Bandello me miró sin perder su gesto irónico. Se acarició la coronilla perfectamente rasurada y se ordenó distraídamente los cabellos.
– Un prior también tiene sus secretos, en efecto.
– ¿Y los escondería en una iglesia ya construida? -proseguí con mi apuesta.
– ¡Oh! -saltó-. Eso sería muy fácil. Primero lo contaría todo: paredes, ventanas, torres, campanas… ¡La cifra es lo más importante! Luego, con la iglesia reducida a números, buscaría cuáles de ellos podrían hermanarse con letras o palabras adecuadas. Y los compararía tanto en el número de caracteres que forman una palabra, como por el valor de esa palabra cuando se redujera a su vez a números.
– ¡Eso es gematria, padre! ¡La ciencia herética de los judíos!
– Es gematria, en efecto. Pero no es un saber despreciable, como vos dais a entender con tanto escándalo. Jesús fue judío y aprendió gematria en el templo. ¿Cómo si no sabríamos que Abraham y Misericordia son palabras numéricamente gemelas? ¿O que la escala de Jacob y el monte Sinaí suman, en hebreo, ciento treinta, lo que nos indica que ambos son dos lugares de ascenso a los cielos designados por Dios?
– Es decir -lo atajé-, que si tuvierais que esconder vuestro nombre, Vicenzo, en la iglesia de Santa María, escogeríais alguna particularidad del templo que sumara siete, igual que las siete letras de vuestro nombre.
– Exacto.
– Como, por ejemplo… ¿siete ventanas? ¿Siete óculos?
– Sería una buena opción. Aunque yo me decantaría por alguno de los frescos que adornan la iglesia. Permiten añadir más matices que una simple sucesión de ventanas. Cuantos más elementos sumes a un espacio, más versatilidad concedes al arte de la memoria. Y, la verdad, la fachada de Santa Maria es un poco simple para ello.
– ¿De veras os lo parece?
– Lo es. Además, el siete es un número sujeto a muchas interpretaciones. Es la cifra sagrada por excelencia. La Biblia recurre a ella constantemente.
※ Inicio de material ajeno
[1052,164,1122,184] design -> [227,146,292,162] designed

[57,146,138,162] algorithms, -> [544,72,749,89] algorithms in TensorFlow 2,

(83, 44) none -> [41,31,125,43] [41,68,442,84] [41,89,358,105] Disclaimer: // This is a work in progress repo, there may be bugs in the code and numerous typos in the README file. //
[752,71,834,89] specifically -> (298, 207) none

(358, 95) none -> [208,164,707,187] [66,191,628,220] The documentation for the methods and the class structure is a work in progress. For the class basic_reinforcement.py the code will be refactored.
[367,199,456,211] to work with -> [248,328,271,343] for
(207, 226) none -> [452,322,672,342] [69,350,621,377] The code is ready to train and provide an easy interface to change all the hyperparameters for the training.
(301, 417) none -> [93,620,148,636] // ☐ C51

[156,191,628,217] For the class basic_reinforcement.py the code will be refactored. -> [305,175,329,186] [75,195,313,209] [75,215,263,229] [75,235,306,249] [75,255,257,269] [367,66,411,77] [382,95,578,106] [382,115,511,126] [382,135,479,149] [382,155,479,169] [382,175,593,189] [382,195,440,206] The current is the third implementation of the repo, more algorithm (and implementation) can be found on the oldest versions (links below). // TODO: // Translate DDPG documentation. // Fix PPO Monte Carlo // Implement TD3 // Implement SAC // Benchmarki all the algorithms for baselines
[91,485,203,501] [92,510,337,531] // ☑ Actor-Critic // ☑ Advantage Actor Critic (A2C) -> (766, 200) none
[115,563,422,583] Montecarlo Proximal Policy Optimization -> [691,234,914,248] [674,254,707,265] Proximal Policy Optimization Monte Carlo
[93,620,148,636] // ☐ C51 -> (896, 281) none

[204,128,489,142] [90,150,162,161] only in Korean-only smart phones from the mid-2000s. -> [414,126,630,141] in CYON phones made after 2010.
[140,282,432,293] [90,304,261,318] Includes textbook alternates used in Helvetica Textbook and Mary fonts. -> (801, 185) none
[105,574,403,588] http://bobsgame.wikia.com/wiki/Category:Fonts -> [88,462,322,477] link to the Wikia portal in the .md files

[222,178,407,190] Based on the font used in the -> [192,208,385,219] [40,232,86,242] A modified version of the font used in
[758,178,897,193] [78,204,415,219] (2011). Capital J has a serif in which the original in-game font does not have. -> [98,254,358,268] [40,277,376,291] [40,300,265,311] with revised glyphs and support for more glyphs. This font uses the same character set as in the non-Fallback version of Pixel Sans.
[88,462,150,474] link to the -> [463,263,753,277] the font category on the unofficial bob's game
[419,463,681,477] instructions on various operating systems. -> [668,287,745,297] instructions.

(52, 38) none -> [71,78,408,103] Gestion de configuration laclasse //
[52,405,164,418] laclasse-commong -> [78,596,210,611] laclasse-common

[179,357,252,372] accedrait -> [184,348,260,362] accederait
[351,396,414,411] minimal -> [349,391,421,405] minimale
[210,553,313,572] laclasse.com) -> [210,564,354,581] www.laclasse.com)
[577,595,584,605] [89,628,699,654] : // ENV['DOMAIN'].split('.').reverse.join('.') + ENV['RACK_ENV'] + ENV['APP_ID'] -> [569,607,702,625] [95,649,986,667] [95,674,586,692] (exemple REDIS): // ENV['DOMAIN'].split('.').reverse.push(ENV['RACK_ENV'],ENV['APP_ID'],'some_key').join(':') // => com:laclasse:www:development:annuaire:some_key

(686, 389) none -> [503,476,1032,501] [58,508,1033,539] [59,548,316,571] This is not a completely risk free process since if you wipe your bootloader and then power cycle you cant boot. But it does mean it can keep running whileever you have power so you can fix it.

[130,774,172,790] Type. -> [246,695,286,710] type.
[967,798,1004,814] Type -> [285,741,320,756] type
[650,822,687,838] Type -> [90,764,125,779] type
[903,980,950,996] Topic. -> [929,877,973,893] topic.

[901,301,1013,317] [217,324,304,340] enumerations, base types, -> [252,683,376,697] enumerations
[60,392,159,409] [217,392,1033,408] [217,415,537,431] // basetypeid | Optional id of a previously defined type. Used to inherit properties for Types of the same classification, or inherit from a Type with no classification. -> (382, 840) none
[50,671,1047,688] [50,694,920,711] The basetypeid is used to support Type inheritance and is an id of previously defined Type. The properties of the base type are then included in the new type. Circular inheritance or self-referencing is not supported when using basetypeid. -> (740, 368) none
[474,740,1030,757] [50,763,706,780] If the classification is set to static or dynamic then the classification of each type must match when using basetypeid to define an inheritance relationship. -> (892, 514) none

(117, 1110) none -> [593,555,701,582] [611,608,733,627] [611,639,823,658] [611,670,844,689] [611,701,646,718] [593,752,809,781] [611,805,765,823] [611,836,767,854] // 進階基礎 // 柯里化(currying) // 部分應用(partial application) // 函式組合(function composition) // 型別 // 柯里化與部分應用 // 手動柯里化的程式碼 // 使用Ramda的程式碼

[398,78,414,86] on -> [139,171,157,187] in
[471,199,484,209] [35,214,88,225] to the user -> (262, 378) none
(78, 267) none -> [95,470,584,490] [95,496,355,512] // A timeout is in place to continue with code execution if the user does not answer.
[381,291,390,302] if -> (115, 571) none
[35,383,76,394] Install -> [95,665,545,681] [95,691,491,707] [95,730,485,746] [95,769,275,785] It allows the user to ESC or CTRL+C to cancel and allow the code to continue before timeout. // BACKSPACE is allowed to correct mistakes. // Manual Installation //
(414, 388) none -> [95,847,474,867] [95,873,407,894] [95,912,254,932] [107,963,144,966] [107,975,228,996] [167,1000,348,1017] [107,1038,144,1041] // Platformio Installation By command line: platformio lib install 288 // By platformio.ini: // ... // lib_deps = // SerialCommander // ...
No se me ocurriría tomar una cifra tan ambigua para enmascarar mi nombre.
Bandello parecía sincero.
– Hagamos un trato -añadió por sorpresa-: yo os confío el acertijo en el que ahora trabaja esta comunidad, y vos me confiáis el vuestro. Estoy seguro de que podremos ayudarnos mutuamente. Como es natural, acepté.
18.
El prior, ufano, me pidió que lo acompañara al otro extremo del convento. Deseaba mostrarme algo. Y pronto.
A paso ligero, atravesamos el altar mayor, dejamos atrás el coro y la tribuna que estaban terminando de adornar para los funerales por donna Beatrice, y enfilamos el largo pasillo que desembocaba en el Claustro de los Muertos. El convento era un lugar sobrio; con muros de ladrillo visto y columnas de granito ordenadas de forma impecable a lo largo de corredores cuidadosamente pavimentados. De camino a nuestro misterioso destino, fray Vicenzo hizo una seña al padre Benedetto, el copista tuerto, que como de costumbre paseaba sin rumbo entre las arquerías, con la mirada perdida en un breviario que no acerté a identificar.
– ¿Y bien? -gruñó al sentirse reclamado por su superior-. ¿Otra vez de visita a la Opus Diaboli? ¡Más os valdría que la sepultarais bajo una capa de cal!